Then everyone arrived and we finally got the main course and I am ready to try the burek, and it’s too hot right away. I can now smell all of the dishes that are delivered to the different tables that we are all sitting at, and they smell awful. I cut a piece of the burek and I see some crumbly cheese. I say “uh oh” because I assume it’s ricotta (I hate ricotta) and my mom tells me it’s not ricotta, but I still don’t trust it because I don’t like crumbly cheese. I try the burek and it’s slimy. That’s what it tasted like. I try and eat two bites of it, and I can’t eat anymore.
My nose is like fully congested, everyone else is eating their food, and all the other people in the restaurant suddenly get even louder and I can’t take it anymore. I think I had started crying earlier when I was still trying to eat the burek, but I said to my mom “I need to go outside.” and I go out the door.

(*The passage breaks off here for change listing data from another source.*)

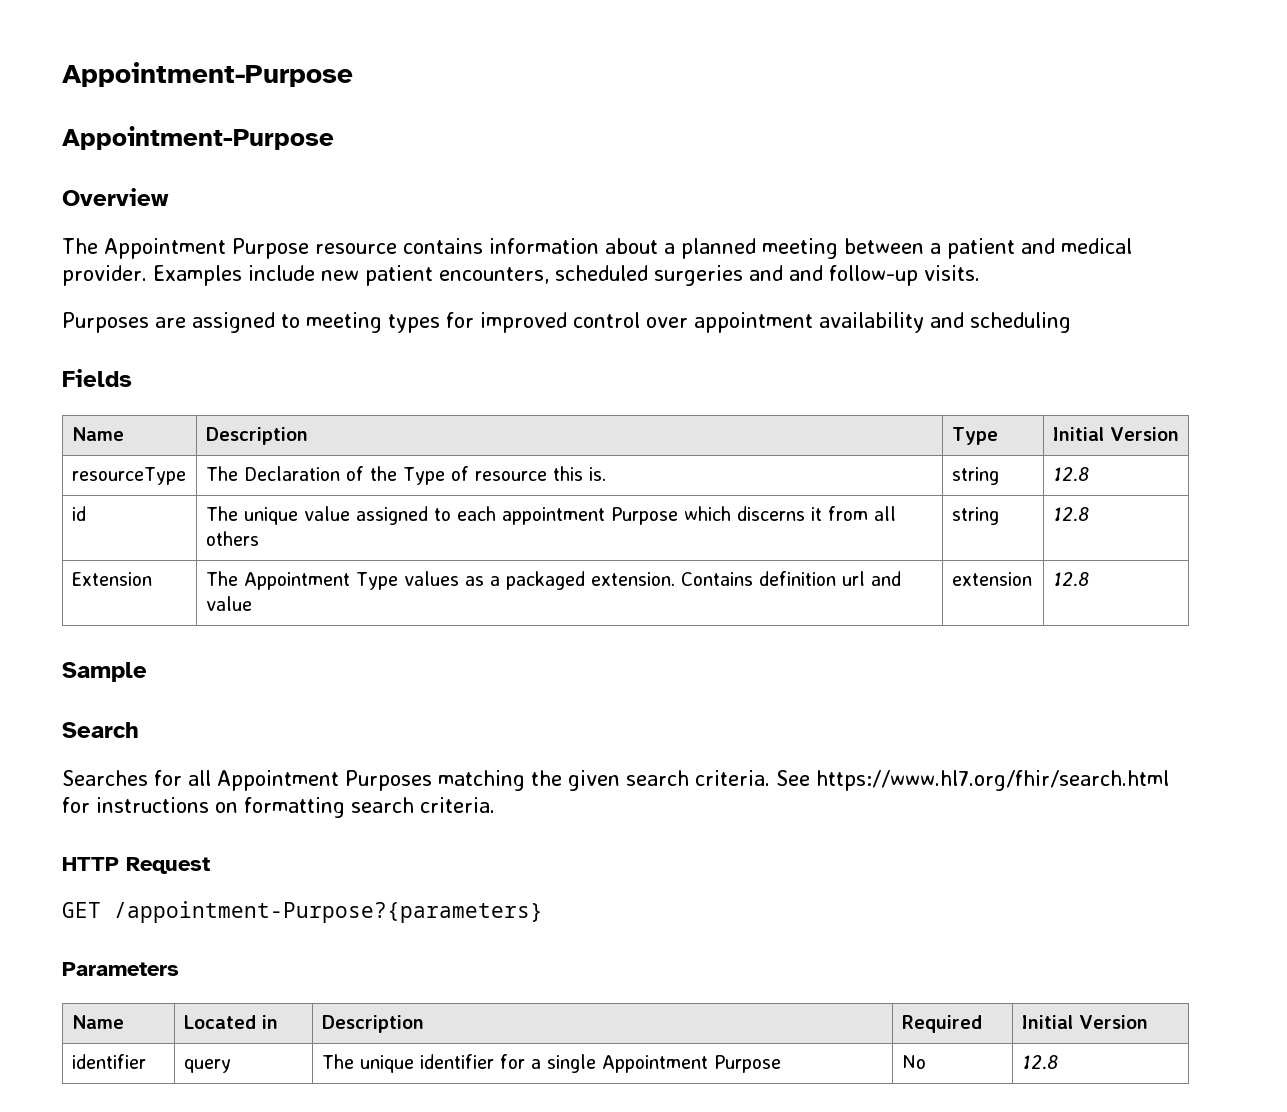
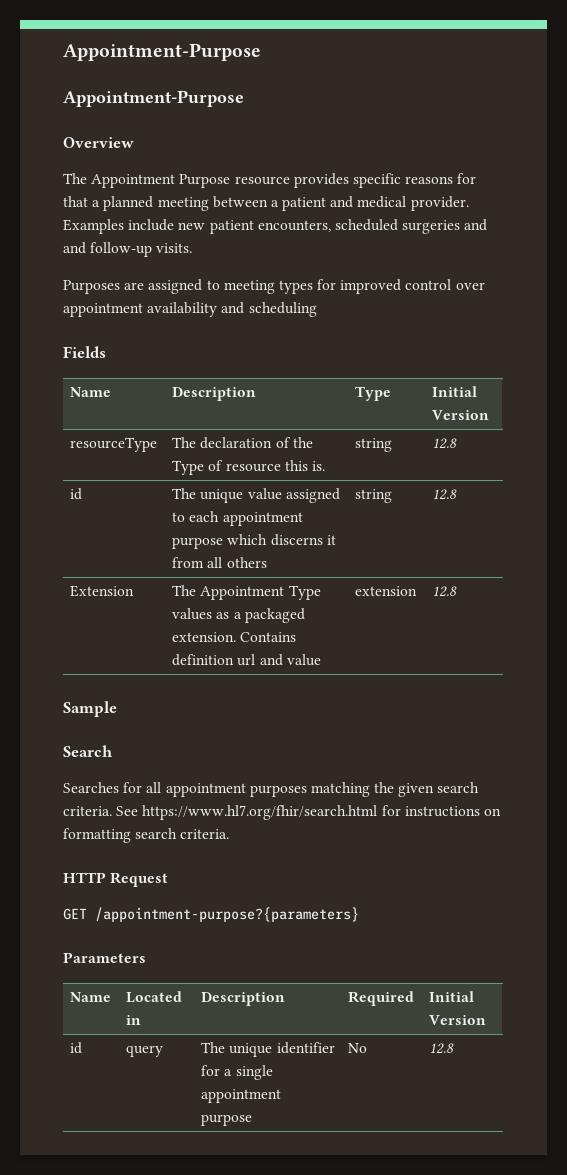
[403,238,658,254] contains information about -> [293,173,477,188] [63,196,88,207] provides specific reasons for that
[243,466,340,481] Declaration -> [200,437,273,449] declaration
[610,507,678,525] Purpose -> [172,537,224,549] purpose
[217,770,432,791] Appointment Purposes -> [165,783,307,797] appointment purposes
[114,901,543,923] /appointment-Purpose?{parameters} -> [95,907,359,922] /appointment-purpose?{parameters}
[71,1054,146,1069] identifier -> [70,1042,83,1054] id
[601,1055,781,1073] Appointment Purpose -> [201,1089,282,1103] [201,1114,253,1126] appointment purpose

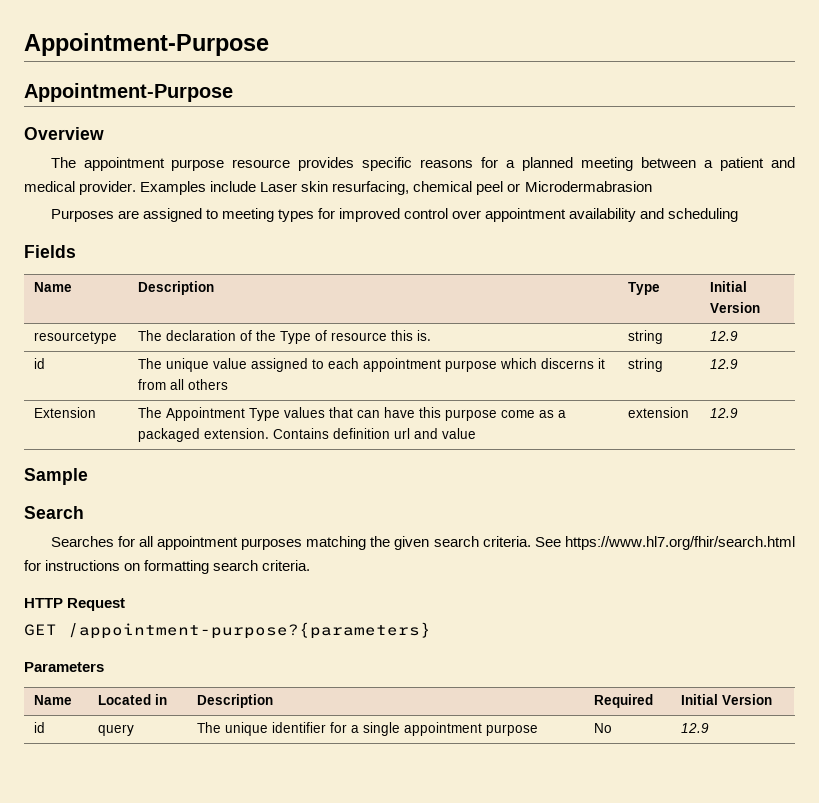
[91,174,231,188] Appointment Purpose -> [83,157,225,171] appointment purpose
[63,196,88,207] that -> (499, 162) none
[178,219,488,234] [63,242,193,257] new patient encounters, scheduled surgeries and and follow-up visits. -> [260,181,652,195] Laser skin resurfacing, chemical peel or Microdermabrasion
[70,437,158,452] resourceType -> [34,331,118,344] resourcetype
[432,438,458,449] 12.8 -> [710,331,739,341] 12.9
[432,489,458,500] 12.8 -> [710,359,739,369] 12.9
(213, 614) none -> [329,407,536,421] that can have this purpose come
[432,586,458,597] 12.8 -> [710,408,739,418] 12.9
[429,1043,455,1054] 12.8 -> [681,723,710,733] 12.9

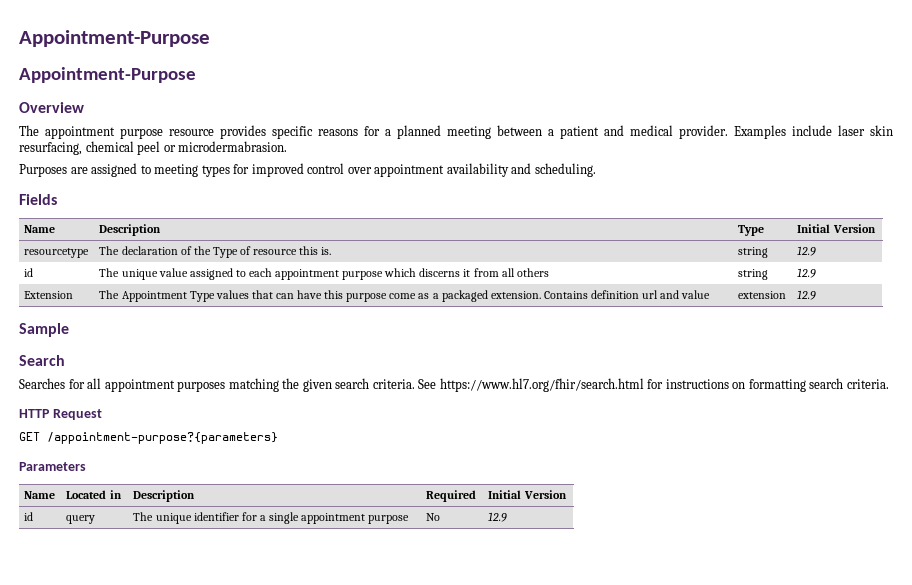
[260,182,298,192] Laser -> [838,125,865,136] laser
[524,181,652,192] Microdermabrasion -> [178,141,288,152] microdermabrasion.
[668,208,739,222] scheduling -> [534,163,596,177] scheduling.

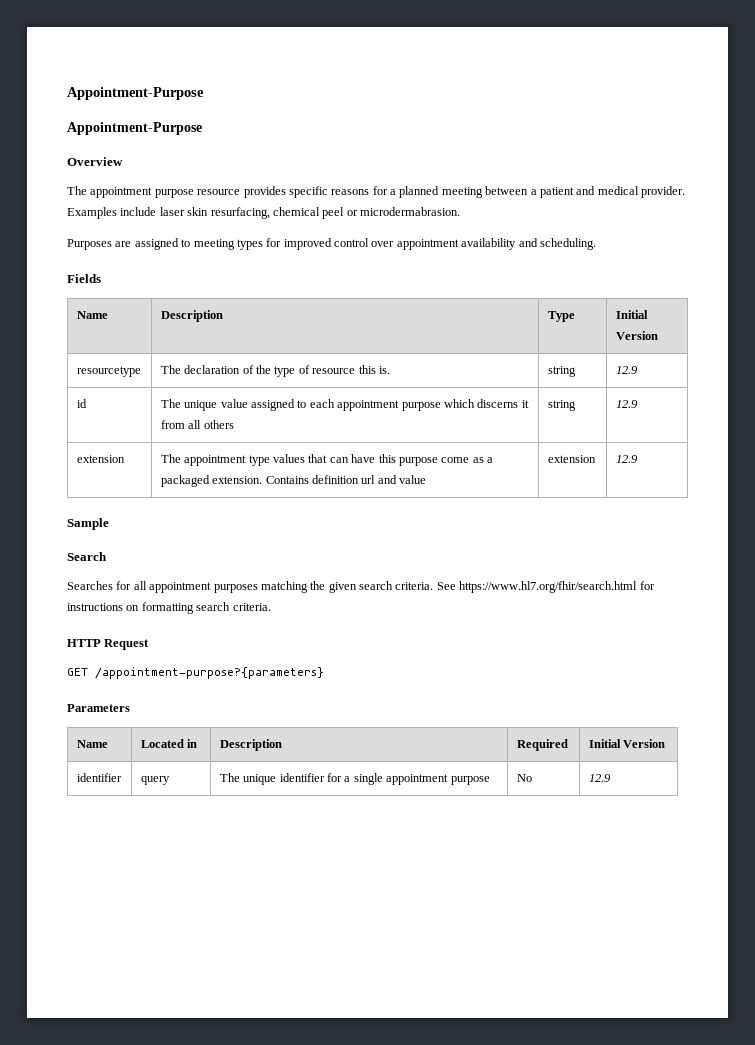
[212,247,238,258] Type -> [274,366,296,377] type
[24,291,74,299] [99,290,215,302] Extension | The Appointment Type -> [76,455,125,463] [160,454,270,466] extension | The appointment type
[24,512,34,521] id -> [76,773,122,782] identifier

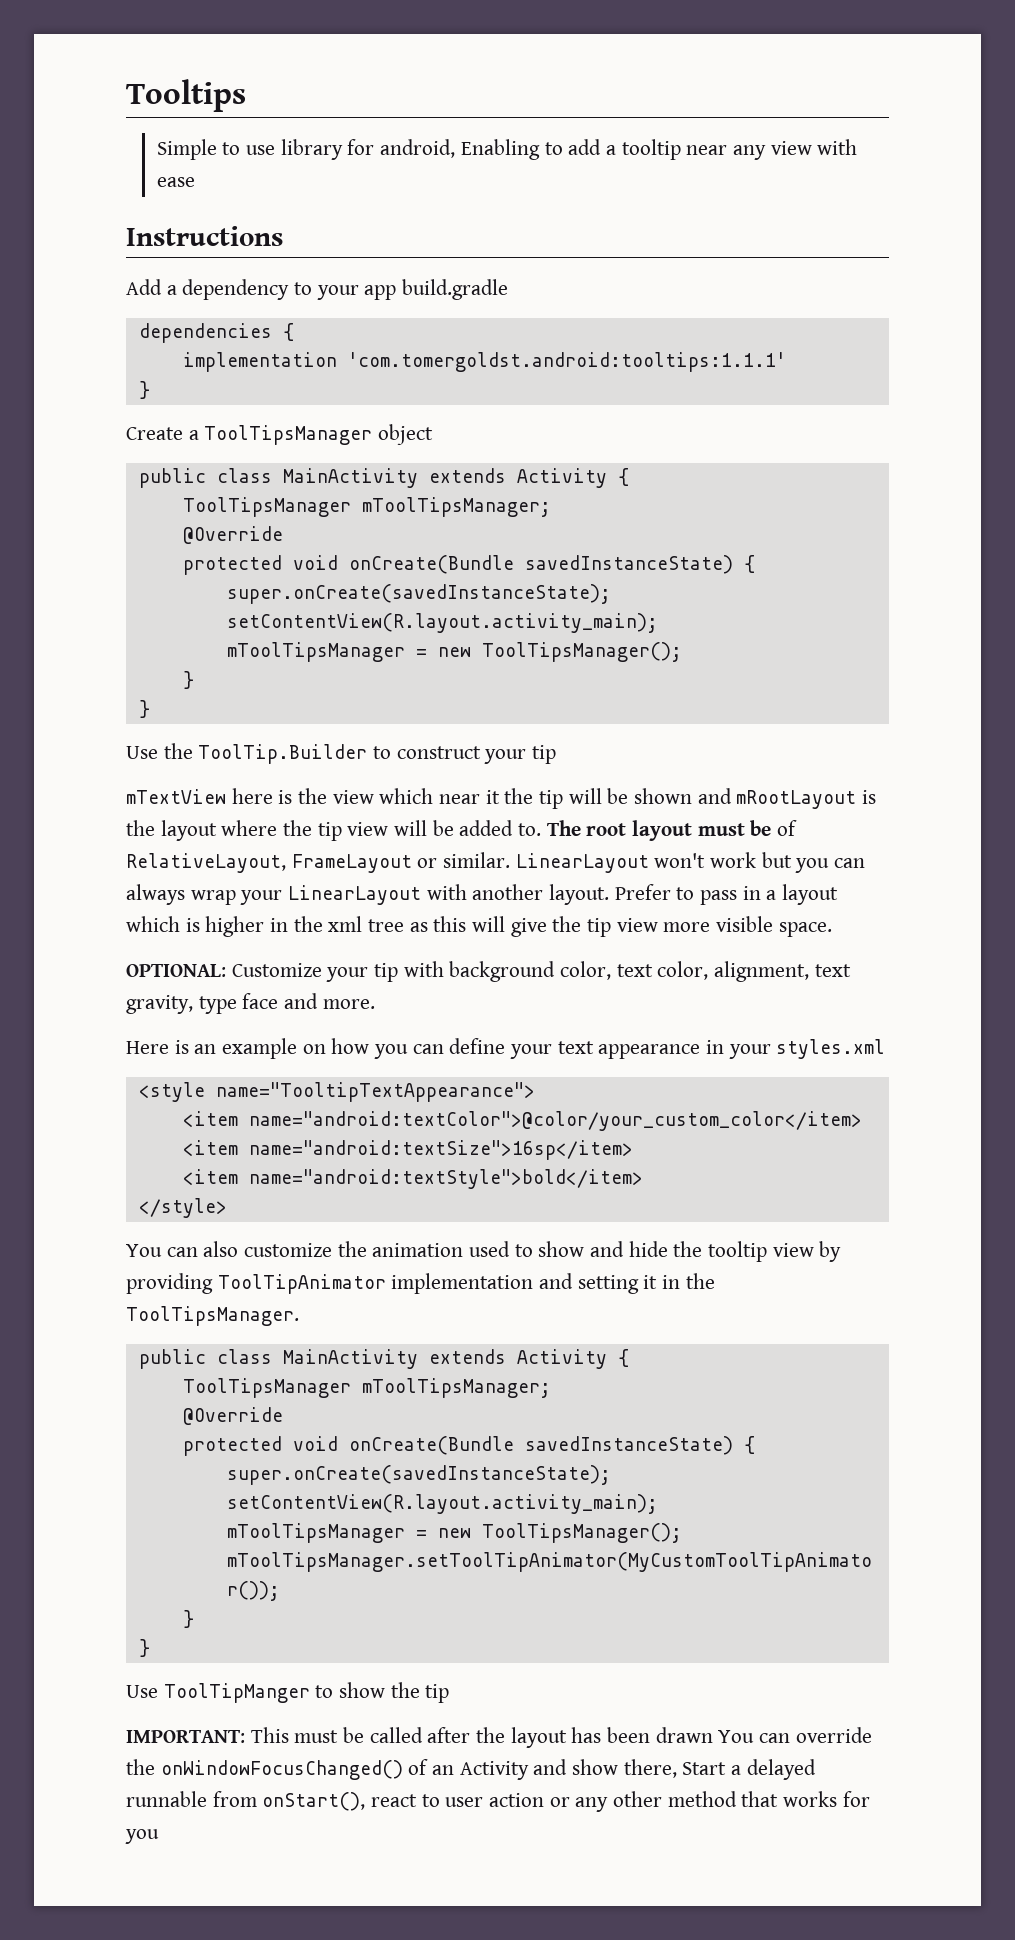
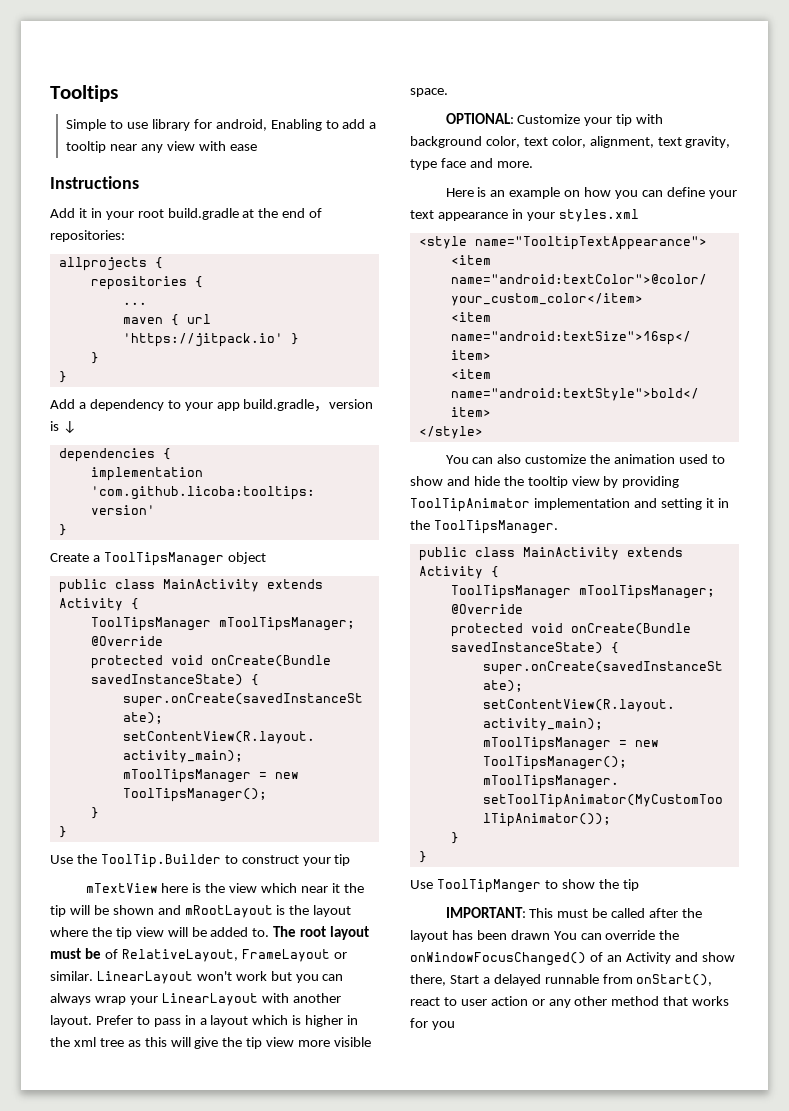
(283, 236) none -> [50,208,323,220] [50,230,125,242] [58,257,163,271] [90,276,203,290] [122,302,147,305] [122,314,211,326] [122,333,299,347] [90,352,99,364] [58,371,67,383] // Add it in your root build.gradle at the end of repositories: // allprojects { // repositories { // ... // maven { url 'https://jitpack.io' } // } // }
(509, 289) none -> [314,399,374,412] [50,421,77,434] ，version is ↓
[347,352,786,372] 'com.tomergoldst.android:tooltips:1.1.1' -> [90,486,315,500] [90,505,155,515] 'com.github.licoba:tooltips: version'

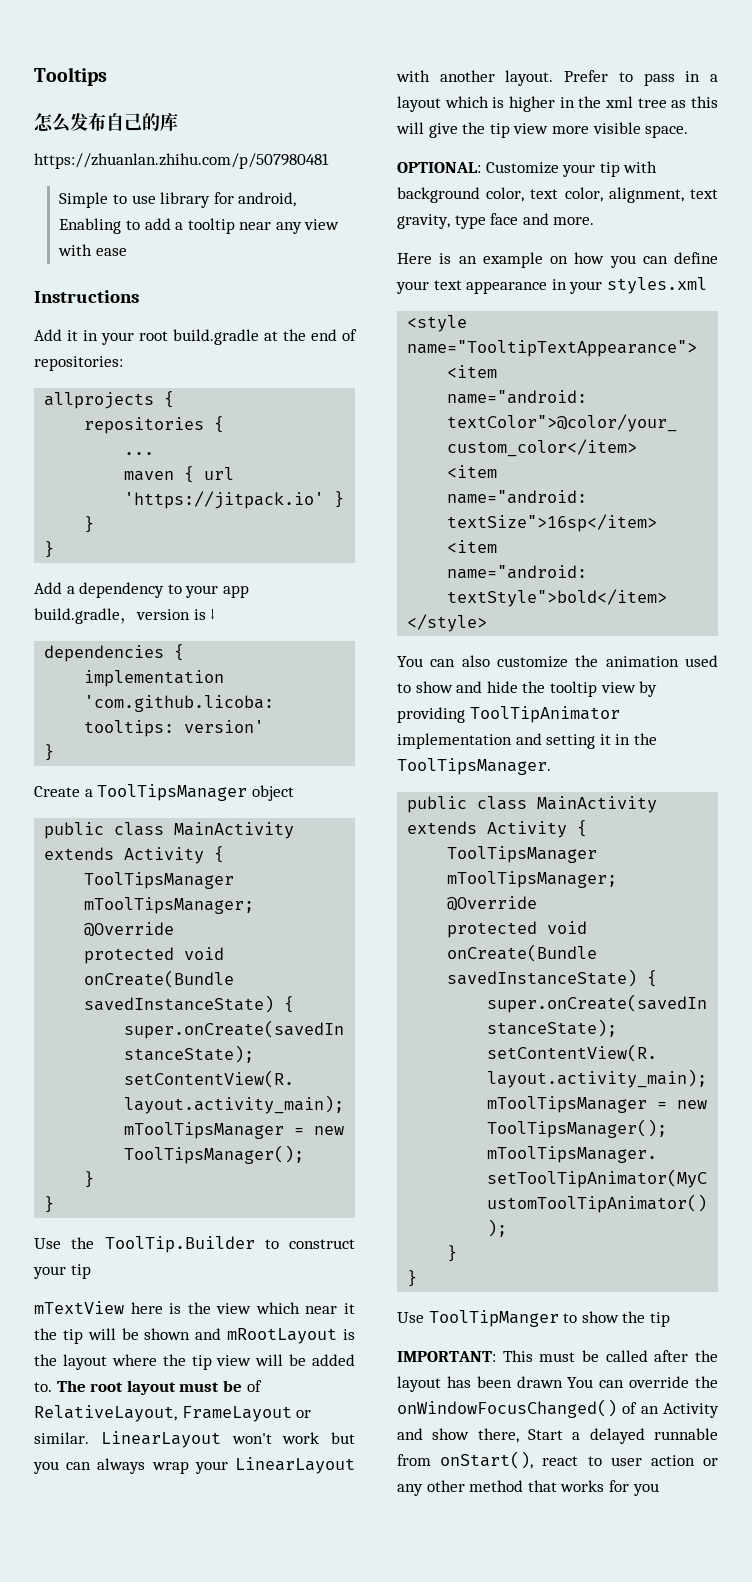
(118, 93) none -> [34,112,178,132] [34,153,329,169] // 怎么发布自己的库 // https://zhuanlan.zhihu.com/p/507980481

I get to stand by myself outside for about a minute and I get to cry finally, but then one person from the party comes outside and starts talking about how it’s loud and crowded in there, and that it’s nice out here. And that she’s from a family of 5 kids, and she knows about all kinds of mental illness or whatever, and she just keeps talking, and I am just standing there barely looking at her face, and I can’t say anything or respond to her, I just stand there. I was maybe going to say something about the smell, but I couldn’t.
Eventually this couple who are part of the party come outside and they start talking with her, and they talk about their kids and how one of them is struggling in math and she is probably dyslexic and then the first woman says that she is dyslexic and discalcic and they’re talking about the schooling and stuff, and I think for a minute that if they were trying to be welcoming of neurodiversity or something, then they should be more direct about it instead of beating around the damn bush. Because I came outside to have a meltdown by myself. I’m not above crying in front of other people if it comes to it, but I don’t want an audience.
Eventually I couldn’t take it anymore and I went inside again and asked my mom for the keys and I went to the car and sobbed pretty loud for a while. I thankfully had some icewater in there which I drank some of because I like ice water.
I did see the couple walk past to their car and I think the wife was looking at me, but I was facing away from the direction that they were walking, so I didn’t see them and I think she might of heard me do a loud sob.
My mom came back with the food wrapped up and the deserts that we wanted. I can’t remember what she said, maybe that she tried getting them to wrap it up as soon as I walked out but they just took forever. We drove back home in silence but with the radio on because she knows I like my radio station.
We got home and i ate maybe half of the chocolate thing I got. It was such a sad slice of flourless cake for $12. The whole meal was expensive too, but I wasn’t even thinking of that. The smell of it all was still in my nose and the taste was still in my mouth (as I’m writing this it’s coming back). The chocolate thing was okay I guess but I could only do half and then I went to my room.
After that tiring ordeal I wish I could just lay down and fall asleep, like how tired I was when I was closing my eyes earlier for my “nap” but of course it takes me forever to fall asleep and then I wake up in the middle of the night too. I was holding my stuffie Critter and it was nice.
In the morning we recounted the events to Gramma and I was still holding my stuffie. My mom kept thinking it was the loudness, but it was primarily the smell that was my problem. And that the two things on the menu that I thought might be edible for me were not edible. I had wrongfully assumed that I was going to get like Chinese chicken dumpling soup and not whatever I got.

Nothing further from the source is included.